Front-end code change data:
· · ·
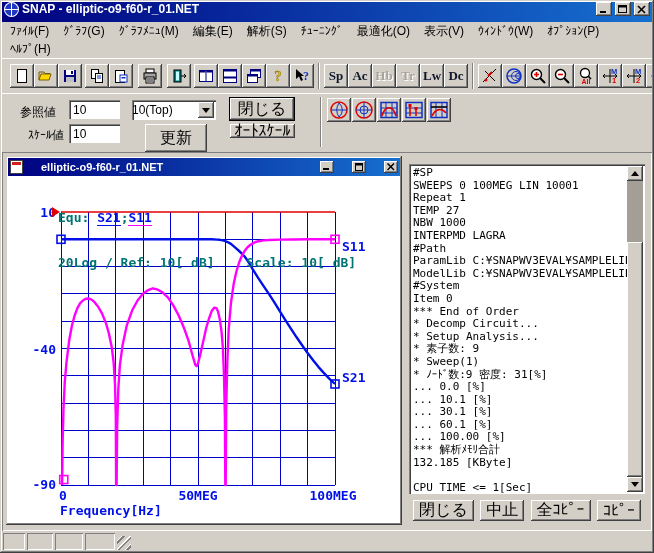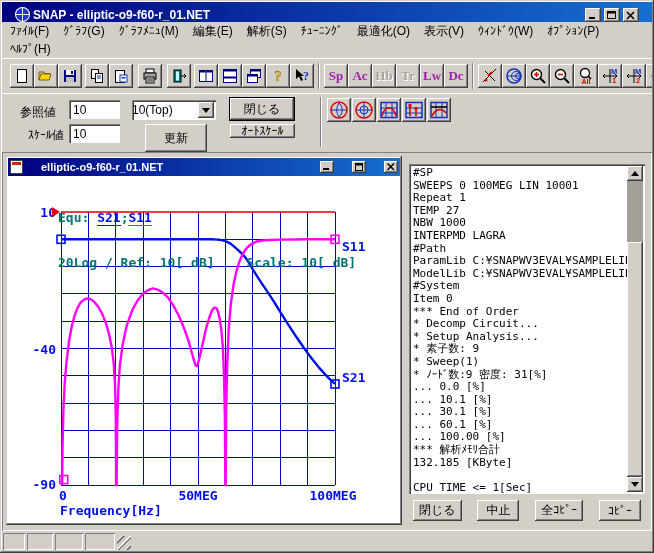--- a/index.html
+++ b/index.html
@@ -2,21 +2,21 @@
 <html><head>
 <meta charset="utf-8">
 <style>
   html,body{margin:0;padding:0;background:#777;}
   *{box-sizing:border-box;}
   .win{position:relative;width:654px;height:553px;background:#d3cfc7;
        font:12px "Liberation Sans",sans-serif;color:#000;overflow:hidden;
        box-shadow:inset -1px -1px #404040,inset 1px 1px #d3cfc7,inset -2px -2px #808080,inset 2px 2px #fff;}
   
   .titlebar{position:absolute;left:2px;top:2px;right:2px;height:20px;
-       background:linear-gradient(90deg,#000080,#1670cf);display:flex;align-items:flex-end;padding:0 13px;gap:3px;}
+       background:linear-gradient(90deg,#000080,#1670cf);display:flex;align-items:flex-start;padding:0 2px;gap:3px;}
   .titlebar .title{color:#fff;font-weight:bold;font-size:12px;flex:1;white-space:nowrap;overflow:hidden;}
   .appicon{width:15px;height:15px;border-radius:50%;background:#2038c0;
        box-shadow:inset 0 0 0 1px #fff;position:relative;flex:0 0 auto;}
   .appicon:before,.appicon:after{content:"";position:absolute;background:#fff;}
   .appicon:before{left:1px;right:1px;top:7px;height:1px;}
   .appicon:after{left:7px;top:1px;bottom:1px;width:1px;}
   .wbtn{width:16px;height:14px;background:#d3cfc7;flex:0 0 auto;display:flex;align-items:center;justify-content:center;
        box-shadow:inset -1px -1px #404040,inset 1px 1px #fff,inset -2px -2px #808080;}
   .wbtn svg{display:block;}
   
@@ -24,34 +24,34 @@
   .menurow{height:18px;display:flex;align-items:center;padding-left:1px;text-align:center;}
   .menu-item{padding:2px 7px;white-space:nowrap;}
   
   .toolbar{position:absolute;left:2px;right:2px;background:#d3cfc7;border-top:1px solid #fff;}
   .tb1{top:58px;height:35px;display:flex;align-items:center;padding-left:8px;overflow:hidden;}
   .tbtn{width:24px;height:24px;background:#d3cfc7;flex:0 0 auto;display:flex;align-items:center;justify-content:center;
         box-shadow:inset -1px -1px #404040,inset 1px 1px #fff,inset -2px -2px #808080,inset 2px 2px #d3cfc7;}
   .tbtn svg{display:block;}
   .tsep{width:2px;height:26px;margin:0 4px;flex:0 0 auto;border-left:1px solid #808080;border-right:1px solid #fff;}
   .gap3{width:3px;flex:0 0 auto;} .gap5{width:5px;flex:0 0 auto;}
-  .mode{font:bold 13px "Liberation Serif",serif;color:#a21caf;}
+  .mode{font:bold 13px "Liberation Serif",serif;color:#0f172a;}
   .mode.disabled{color:#a8a49c;text-shadow:1px 1px #fff;}
   .tb2{top:93px;height:59px;}
   .lbl{position:absolute;font-size:12px;white-space:nowrap;}
   .field{position:absolute;background:#fff;box-shadow:inset 1px 1px #808080,inset 2px 2px #404040,inset -1px -1px #fff;
          border:0;font:12px "Liberation Sans",sans-serif;padding:2px 4px;}
   .selectbox{position:absolute;background:#fff;box-shadow:inset 1px 1px #808080,inset 2px 2px #404040,inset -1px -1px #fff;
          display:flex;align-items:center;padding-left:0;}
   .selarrow{position:absolute;right:2px;top:2px;bottom:2px;width:16px;background:#d3cfc7;
          box-shadow:inset -1px -1px #404040,inset 1px 1px #fff,inset -2px -2px #808080;
          display:flex;align-items:center;justify-content:center;}
   .tri-down{width:0;height:0;border-left:4px solid transparent;border-right:4px solid transparent;border-top:5px solid #000;}
   .tri-up{width:0;height:0;border-left:4px solid transparent;border-right:4px solid transparent;border-bottom:5px solid #000;}
-  .pbtn{position:absolute;background:#d3cfc7;display:flex;align-items:center;justify-content:center;font-size:12px;
+  .pbtn{position:absolute;background:#d3cfc7;display:flex;align-items:center;justify-content:center;font-size:16px;
         box-shadow:inset -1px -1px #404040,inset 1px 1px #fff,inset -2px -2px #808080,inset 2px 2px #d3cfc7;white-space:nowrap;}
   .pbtn.default{outline:1px solid #000;}
   
   .client{position:absolute;left:2px;top:152px;right:2px;bottom:22px;background:#d3cfc7;
           box-shadow:inset 1px 1px #808080,inset -1px -1px #fff;overflow:hidden;}
   
   .chartwin{position:absolute;left:4px;top:4px;width:396px;height:369px;background:#d3cfc7;
           box-shadow:inset -1px -1px #404040,inset 1px 1px #d3cfc7,inset -2px -2px #808080,inset 2px 2px #fff;}
   .cw-title{position:absolute;left:2px;top:2px;right:2px;height:18px;
           background:linear-gradient(90deg,#000080,#1670cf);display:flex;align-items:center;padding:0 2px;gap:18px;}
· · ·
**Task instructions**
Pictures are to be left out when the entries above are repeated exactly.

**Exercise result**
--- a/index.html
+++ b/index.html
@@ -2,21 +2,21 @@
 <html><head>
 <meta charset="utf-8">
 <style>
   html,body{margin:0;padding:0;background:#777;}
   *{box-sizing:border-box;}
   .win{position:relative;width:654px;height:553px;background:#d3cfc7;
        font:12px "Liberation Sans",sans-serif;color:#000;overflow:hidden;
        box-shadow:inset -1px -1px #404040,inset 1px 1px #d3cfc7,inset -2px -2px #808080,inset 2px 2px #fff;}
   
   .titlebar{position:absolute;left:2px;top:2px;right:2px;height:20px;
-       background:linear-gradient(90deg,#000080,#1670cf);display:flex;align-items:flex-end;padding:0 13px;gap:3px;}
+       background:linear-gradient(90deg,#000080,#1670cf);display:flex;align-items:flex-start;padding:0 2px;gap:3px;}
   .titlebar .title{color:#fff;font-weight:bold;font-size:12px;flex:1;white-space:nowrap;overflow:hidden;}
   .appicon{width:15px;height:15px;border-radius:50%;background:#2038c0;
        box-shadow:inset 0 0 0 1px #fff;position:relative;flex:0 0 auto;}
   .appicon:before,.appicon:after{content:"";position:absolute;background:#fff;}
   .appicon:before{left:1px;right:1px;top:7px;height:1px;}
   .appicon:after{left:7px;top:1px;bottom:1px;width:1px;}
   .wbtn{width:16px;height:14px;background:#d3cfc7;flex:0 0 auto;display:flex;align-items:center;justify-content:center;
        box-shadow:inset -1px -1px #404040,inset 1px 1px #fff,inset -2px -2px #808080;}
   .wbtn svg{display:block;}
   
@@ -24,34 +24,34 @@
   .menurow{height:18px;display:flex;align-items:center;padding-left:1px;text-align:center;}
   .menu-item{padding:2px 7px;white-space:nowrap;}
   
   .toolbar{position:absolute;left:2px;right:2px;background:#d3cfc7;border-top:1px solid #fff;}
   .tb1{top:58px;height:35px;display:flex;align-items:center;padding-left:8px;overflow:hidden;}
   .tbtn{width:24px;height:24px;background:#d3cfc7;flex:0 0 auto;display:flex;align-items:center;justify-content:center;
         box-shadow:inset -1px -1px #404040,inset 1px 1px #fff,inset -2px -2px #808080,inset 2px 2px #d3cfc7;}
   .tbtn svg{display:block;}
   .tsep{width:2px;height:26px;margin:0 4px;flex:0 0 auto;border-left:1px solid #808080;border-right:1px solid #fff;}
   .gap3{width:3px;flex:0 0 auto;} .gap5{width:5px;flex:0 0 auto;}
-  .mode{font:bold 13px "Liberation Serif",serif;color:#a21caf;}
+  .mode{font:bold 13px "Liberation Serif",serif;color:#0f172a;}
   .mode.disabled{color:#a8a49c;text-shadow:1px 1px #fff;}
   .tb2{top:93px;height:59px;}
   .lbl{position:absolute;font-size:12px;white-space:nowrap;}
   .field{position:absolute;background:#fff;box-shadow:inset 1px 1px #808080,inset 2px 2px #404040,inset -1px -1px #fff;
          border:0;font:12px "Liberation Sans",sans-serif;padding:2px 4px;}
   .selectbox{position:absolute;background:#fff;box-shadow:inset 1px 1px #808080,inset 2px 2px #404040,inset -1px -1px #fff;
          display:flex;align-items:center;padding-left:0;}
   .selarrow{position:absolute;right:2px;top:2px;bottom:2px;width:16px;background:#d3cfc7;
          box-shadow:inset -1px -1px #404040,inset 1px 1px #fff,inset -2px -2px #808080;
          display:flex;align-items:center;justify-content:center;}
   .tri-down{width:0;height:0;border-left:4px solid transparent;border-right:4px solid transparent;border-top:5px solid #000;}
   .tri-up{width:0;height:0;border-left:4px solid transparent;border-right:4px solid transparent;border-bottom:5px solid #000;}
-  .pbtn{position:absolute;background:#d3cfc7;display:flex;align-items:center;justify-content:center;font-size:12px;
+  .pbtn{position:absolute;background:#d3cfc7;display:flex;align-items:center;justify-content:center;font-size:16px;
         box-shadow:inset -1px -1px #404040,inset 1px 1px #fff,inset -2px -2px #808080,inset 2px 2px #d3cfc7;white-space:nowrap;}
   .pbtn.default{outline:1px solid #000;}
   
   .client{position:absolute;left:2px;top:152px;right:2px;bottom:22px;background:#d3cfc7;
           box-shadow:inset 1px 1px #808080,inset -1px -1px #fff;overflow:hidden;}
   
   .chartwin{position:absolute;left:4px;top:4px;width:396px;height:369px;background:#d3cfc7;
           box-shadow:inset -1px -1px #404040,inset 1px 1px #d3cfc7,inset -2px -2px #808080,inset 2px 2px #fff;}
   .cw-title{position:absolute;left:2px;top:2px;right:2px;height:18px;
           background:linear-gradient(90deg,#000080,#1670cf);display:flex;align-items:center;padding:0 2px;gap:18px;}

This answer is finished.